One big driver that the administration is using to enact GHG regulation is its valuation and reliance on the social cost of carbon. On January 20, 2021, as one of its first acts, the Biden administration issued Executive Order 13990. EO 13990 required federal agencies to factor the social cost of carbon into their rulemaking with the specific purpose “to Tackle the Climate Crisis.” The social cost of carbon provides a financial metric for changes in net agricultural and labor productivity, human health impacts, property damage, and lost value of ecosystem services brought about by the impacts of climate change. With EO 13990, agencies were directed to look at global and not just domestic impacts of climate change. This more expansive interpretation of the social cost of carbon will allow agencies to more easily demonstrate that costs of implementing regulations will be offset by the benefits of the regulation.
So far, the Biden administration has addressed the social cost of carbon in 49 proposed and final rules, including promulgation of new energy efficiency standards for residential and commercial buildings; issuance of new national emission standards for hazardous air pollutants for industrial, commercial, and institutional boilers and process heaters; and modifications to GHG emissions standards for various vehicle classes. More regulation citing the social cost of carbon in its cost-benefit analysis is certainly on the horizon. However, given the financial implications to industry being pushed away from the status quo by such regulations, expect to see more rule challenges based on the application of social cost of carbon metrics in the future as well.

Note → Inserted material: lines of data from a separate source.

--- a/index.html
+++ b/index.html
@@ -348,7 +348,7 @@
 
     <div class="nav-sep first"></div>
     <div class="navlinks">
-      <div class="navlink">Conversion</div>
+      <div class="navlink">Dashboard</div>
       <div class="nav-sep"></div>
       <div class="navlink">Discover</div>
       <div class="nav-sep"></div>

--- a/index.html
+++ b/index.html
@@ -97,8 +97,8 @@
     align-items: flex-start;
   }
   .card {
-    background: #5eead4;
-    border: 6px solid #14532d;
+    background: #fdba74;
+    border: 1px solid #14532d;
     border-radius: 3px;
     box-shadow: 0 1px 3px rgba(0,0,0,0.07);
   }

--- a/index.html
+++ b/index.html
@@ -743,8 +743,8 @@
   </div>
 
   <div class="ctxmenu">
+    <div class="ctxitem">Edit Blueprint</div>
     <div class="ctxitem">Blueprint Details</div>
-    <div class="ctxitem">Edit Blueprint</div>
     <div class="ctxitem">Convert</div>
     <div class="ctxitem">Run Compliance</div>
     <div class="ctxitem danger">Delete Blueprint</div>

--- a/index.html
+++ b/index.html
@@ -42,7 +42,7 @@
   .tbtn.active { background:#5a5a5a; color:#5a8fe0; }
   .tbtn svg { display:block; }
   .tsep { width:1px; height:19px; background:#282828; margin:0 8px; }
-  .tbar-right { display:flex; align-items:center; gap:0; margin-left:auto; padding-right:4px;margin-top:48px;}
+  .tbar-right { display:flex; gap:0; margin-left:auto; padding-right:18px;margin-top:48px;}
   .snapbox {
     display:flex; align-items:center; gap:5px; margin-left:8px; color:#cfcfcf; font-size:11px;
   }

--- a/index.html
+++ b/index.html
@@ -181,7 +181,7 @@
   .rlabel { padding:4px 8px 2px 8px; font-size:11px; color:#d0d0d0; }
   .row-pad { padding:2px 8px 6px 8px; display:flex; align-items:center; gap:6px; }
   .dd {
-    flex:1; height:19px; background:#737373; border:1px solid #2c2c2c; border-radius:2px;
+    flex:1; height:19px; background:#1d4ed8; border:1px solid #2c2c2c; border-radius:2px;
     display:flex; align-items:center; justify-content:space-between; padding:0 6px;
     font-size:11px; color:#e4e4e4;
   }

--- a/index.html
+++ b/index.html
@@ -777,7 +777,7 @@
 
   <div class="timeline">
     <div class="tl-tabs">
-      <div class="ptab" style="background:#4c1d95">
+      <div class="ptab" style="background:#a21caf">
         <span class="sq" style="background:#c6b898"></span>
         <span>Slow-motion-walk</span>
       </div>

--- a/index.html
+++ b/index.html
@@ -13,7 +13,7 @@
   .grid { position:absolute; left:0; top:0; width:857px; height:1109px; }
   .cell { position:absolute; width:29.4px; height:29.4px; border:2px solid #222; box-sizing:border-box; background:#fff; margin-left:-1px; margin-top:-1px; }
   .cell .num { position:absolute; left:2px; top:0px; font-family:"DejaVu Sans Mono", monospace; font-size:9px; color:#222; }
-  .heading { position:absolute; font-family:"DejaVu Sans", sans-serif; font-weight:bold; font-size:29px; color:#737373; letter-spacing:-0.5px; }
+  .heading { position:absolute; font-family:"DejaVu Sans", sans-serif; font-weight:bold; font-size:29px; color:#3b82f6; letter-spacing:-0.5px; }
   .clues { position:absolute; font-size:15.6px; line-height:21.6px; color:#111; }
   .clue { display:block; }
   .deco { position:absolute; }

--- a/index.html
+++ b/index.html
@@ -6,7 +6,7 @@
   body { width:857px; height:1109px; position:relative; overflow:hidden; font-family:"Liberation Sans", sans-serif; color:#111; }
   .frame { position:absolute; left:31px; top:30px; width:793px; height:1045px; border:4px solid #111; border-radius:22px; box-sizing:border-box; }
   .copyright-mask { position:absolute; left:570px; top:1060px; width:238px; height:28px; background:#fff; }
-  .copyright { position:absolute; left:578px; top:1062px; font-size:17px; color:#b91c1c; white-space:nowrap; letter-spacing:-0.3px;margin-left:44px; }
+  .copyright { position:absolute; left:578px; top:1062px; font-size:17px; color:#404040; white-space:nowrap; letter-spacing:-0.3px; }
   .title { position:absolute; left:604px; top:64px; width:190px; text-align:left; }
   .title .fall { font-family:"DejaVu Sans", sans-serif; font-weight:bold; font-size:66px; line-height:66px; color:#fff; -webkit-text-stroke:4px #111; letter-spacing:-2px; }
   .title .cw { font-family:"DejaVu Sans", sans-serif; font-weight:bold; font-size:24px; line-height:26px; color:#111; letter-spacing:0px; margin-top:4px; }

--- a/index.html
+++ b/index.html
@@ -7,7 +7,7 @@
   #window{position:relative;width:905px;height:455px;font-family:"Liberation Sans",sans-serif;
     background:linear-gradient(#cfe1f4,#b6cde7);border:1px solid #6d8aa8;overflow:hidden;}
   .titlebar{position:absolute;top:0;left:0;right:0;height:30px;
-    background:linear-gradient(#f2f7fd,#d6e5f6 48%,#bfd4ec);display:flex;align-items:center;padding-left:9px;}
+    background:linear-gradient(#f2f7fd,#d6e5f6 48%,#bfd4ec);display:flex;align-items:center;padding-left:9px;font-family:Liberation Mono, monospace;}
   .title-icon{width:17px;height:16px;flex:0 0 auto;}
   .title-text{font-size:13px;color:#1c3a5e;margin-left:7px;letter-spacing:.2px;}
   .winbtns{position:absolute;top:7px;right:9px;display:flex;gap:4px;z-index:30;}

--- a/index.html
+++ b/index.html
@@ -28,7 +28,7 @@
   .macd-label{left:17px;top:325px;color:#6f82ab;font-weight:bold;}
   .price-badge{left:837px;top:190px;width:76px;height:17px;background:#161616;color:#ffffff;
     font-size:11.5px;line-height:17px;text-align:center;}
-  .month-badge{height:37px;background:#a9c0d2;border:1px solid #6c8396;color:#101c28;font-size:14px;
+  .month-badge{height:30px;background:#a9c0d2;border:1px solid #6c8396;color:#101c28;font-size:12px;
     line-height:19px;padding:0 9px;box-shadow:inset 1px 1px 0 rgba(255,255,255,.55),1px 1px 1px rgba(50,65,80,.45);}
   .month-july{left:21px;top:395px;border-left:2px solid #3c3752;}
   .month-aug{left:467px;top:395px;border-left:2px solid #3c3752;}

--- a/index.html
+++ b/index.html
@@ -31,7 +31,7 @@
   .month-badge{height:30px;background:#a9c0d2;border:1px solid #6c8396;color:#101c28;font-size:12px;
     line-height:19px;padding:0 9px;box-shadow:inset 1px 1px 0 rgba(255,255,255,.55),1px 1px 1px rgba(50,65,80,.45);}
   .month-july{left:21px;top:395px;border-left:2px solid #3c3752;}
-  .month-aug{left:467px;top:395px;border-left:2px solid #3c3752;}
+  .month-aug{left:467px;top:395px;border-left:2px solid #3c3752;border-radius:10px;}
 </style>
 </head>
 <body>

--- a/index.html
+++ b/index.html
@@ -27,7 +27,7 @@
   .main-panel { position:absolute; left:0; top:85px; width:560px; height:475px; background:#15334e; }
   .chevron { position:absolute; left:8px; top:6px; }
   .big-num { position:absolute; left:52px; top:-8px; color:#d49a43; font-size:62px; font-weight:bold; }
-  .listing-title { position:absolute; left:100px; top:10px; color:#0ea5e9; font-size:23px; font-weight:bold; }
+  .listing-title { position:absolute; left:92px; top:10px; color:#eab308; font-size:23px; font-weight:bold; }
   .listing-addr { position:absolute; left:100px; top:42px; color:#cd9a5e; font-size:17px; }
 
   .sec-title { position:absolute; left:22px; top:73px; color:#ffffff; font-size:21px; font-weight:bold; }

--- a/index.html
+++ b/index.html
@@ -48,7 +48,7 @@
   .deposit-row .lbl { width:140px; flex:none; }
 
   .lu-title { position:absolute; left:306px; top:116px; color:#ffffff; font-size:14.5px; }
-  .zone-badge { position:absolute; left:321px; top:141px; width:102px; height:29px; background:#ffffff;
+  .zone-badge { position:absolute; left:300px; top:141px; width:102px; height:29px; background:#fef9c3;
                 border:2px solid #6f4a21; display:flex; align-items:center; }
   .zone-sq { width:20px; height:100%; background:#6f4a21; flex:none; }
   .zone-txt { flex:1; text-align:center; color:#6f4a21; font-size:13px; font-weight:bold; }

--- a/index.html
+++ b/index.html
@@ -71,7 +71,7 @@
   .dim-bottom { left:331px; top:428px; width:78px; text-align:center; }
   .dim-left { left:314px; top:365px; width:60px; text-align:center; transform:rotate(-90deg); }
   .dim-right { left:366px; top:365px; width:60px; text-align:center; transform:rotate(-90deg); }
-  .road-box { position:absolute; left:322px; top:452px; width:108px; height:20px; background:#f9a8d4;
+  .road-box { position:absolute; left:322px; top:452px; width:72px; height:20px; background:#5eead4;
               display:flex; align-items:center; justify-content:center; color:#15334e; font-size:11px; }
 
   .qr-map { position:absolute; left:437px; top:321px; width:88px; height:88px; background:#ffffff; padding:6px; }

Transitioning from the Traditional—Power Plants and Fuel
EPA has said it would propose new performance standards to reduce GHG emissions from existing power plants this year. This is despite a ruling last June in West Virginia v. EPA, 142 S. Ct. 2587 (2022), that applied the “major questions” doctrine to void the Clean Power Plan on the basis that the Clean Air Act did not give EPA the authority to regulate greenhouse gases. While it remains to be seen exactly what EPA will propose to try to drive reduction in carbon emissions from the traditional power sector, it seems likely that any regulation will be justified, at least in part, by reliance on the social cost of carbon metrics. This will give states and industry a new opportunity to challenge the application of social cost of carbon as a justification in rulemaking.